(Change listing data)
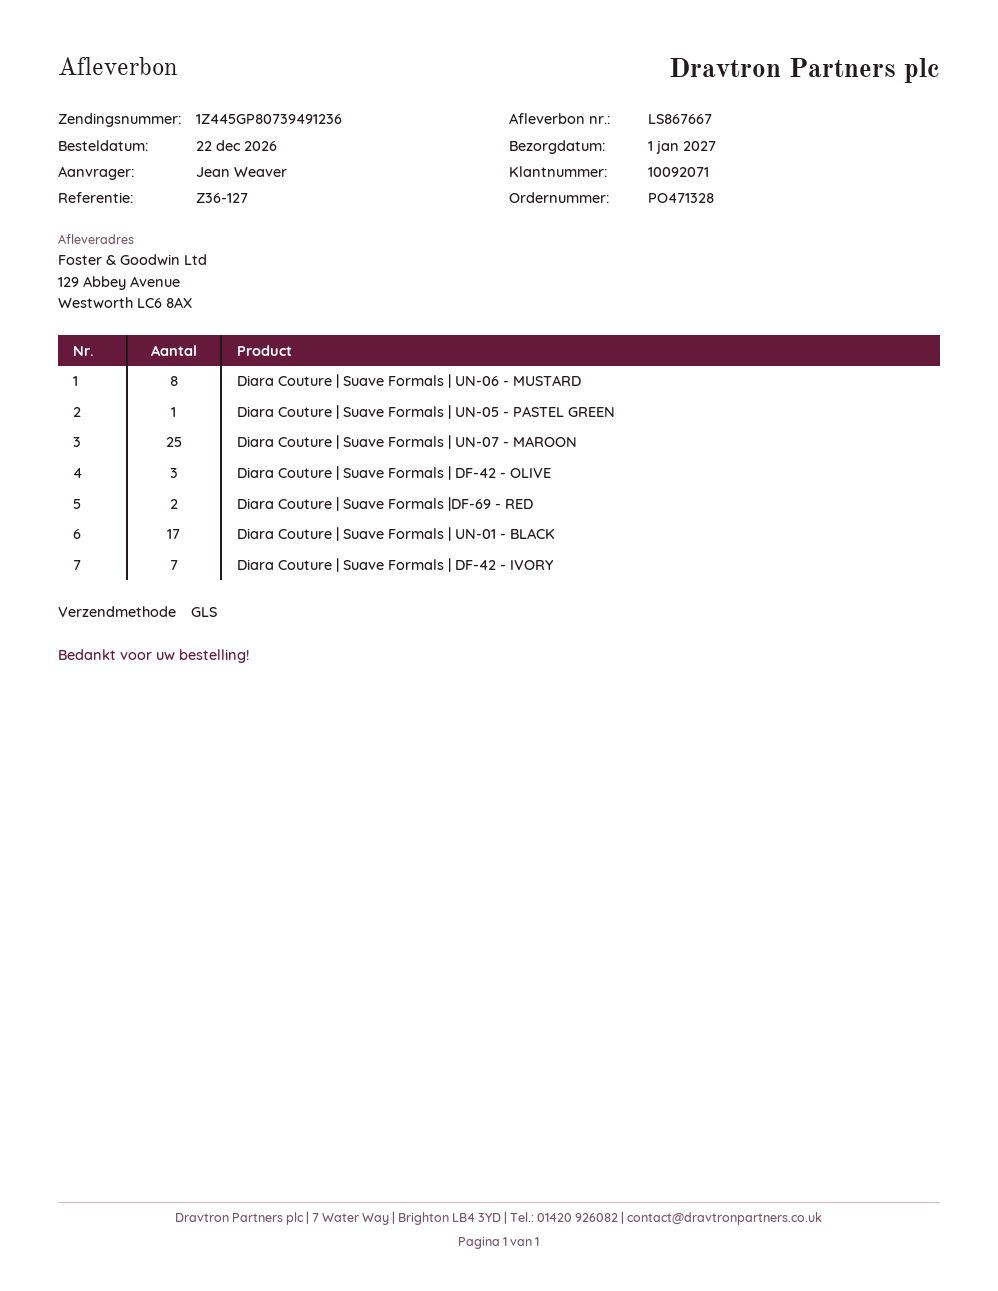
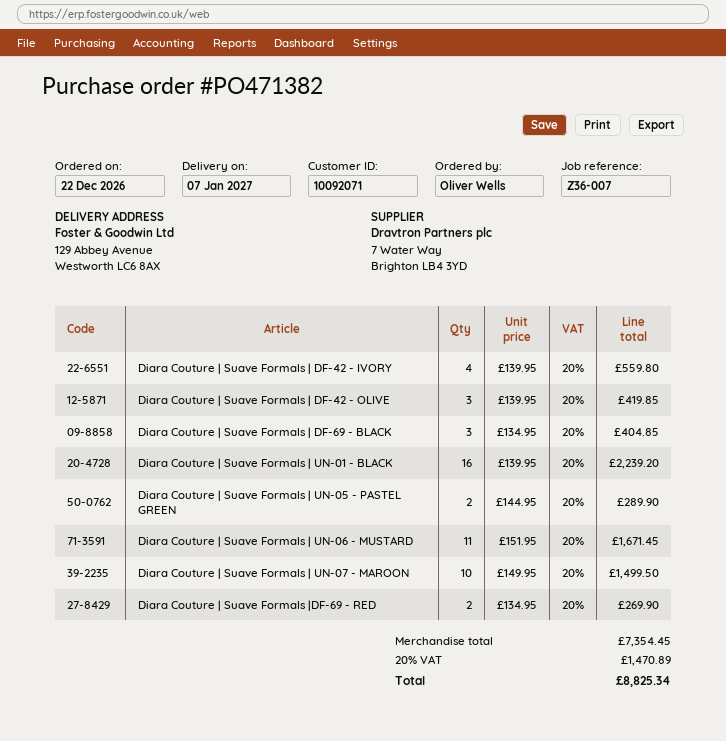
order number: PO471328 -> PO471382
delivery date: 2027-01-01 -> 2027-01-07
reference: Z36-127 -> Z36-007
ordered by: Jean Weaver -> Oliver Wells
Diara Couture | Suave Formals | UN-06 - MUSTARD: 8 -> 11
Diara Couture | Suave Formals | UN-05 - PASTEL GREEN: 1 -> 2
Diara Couture | Suave Formals | UN-07 - MAROON: 25 -> 10
Diara Couture | Suave Formals | UN-01 - BLACK: 17 -> 16
Diara Couture | Suave Formals | DF-42 - IVORY: 7 -> 4
Diara Couture | Suave Formals | DF-69 - BLACK: none -> 3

**WORK REQUEST:** Copy the records exactly as they appear, excluding images.

**FINISHED EXERCISE:**
order number: PO471328 -> PO471382
delivery date: 2027-01-01 -> 2027-01-07
reference: Z36-127 -> Z36-007
ordered by: Jean Weaver -> Oliver Wells
Diara Couture | Suave Formals | UN-06 - MUSTARD: 8 -> 11
Diara Couture | Suave Formals | UN-05 - PASTEL GREEN: 1 -> 2
Diara Couture | Suave Formals | UN-07 - MAROON: 25 -> 10
Diara Couture | Suave Formals | UN-01 - BLACK: 17 -> 16
Diara Couture | Suave Formals | DF-42 - IVORY: 7 -> 4
Diara Couture | Suave Formals | DF-69 - BLACK: none -> 3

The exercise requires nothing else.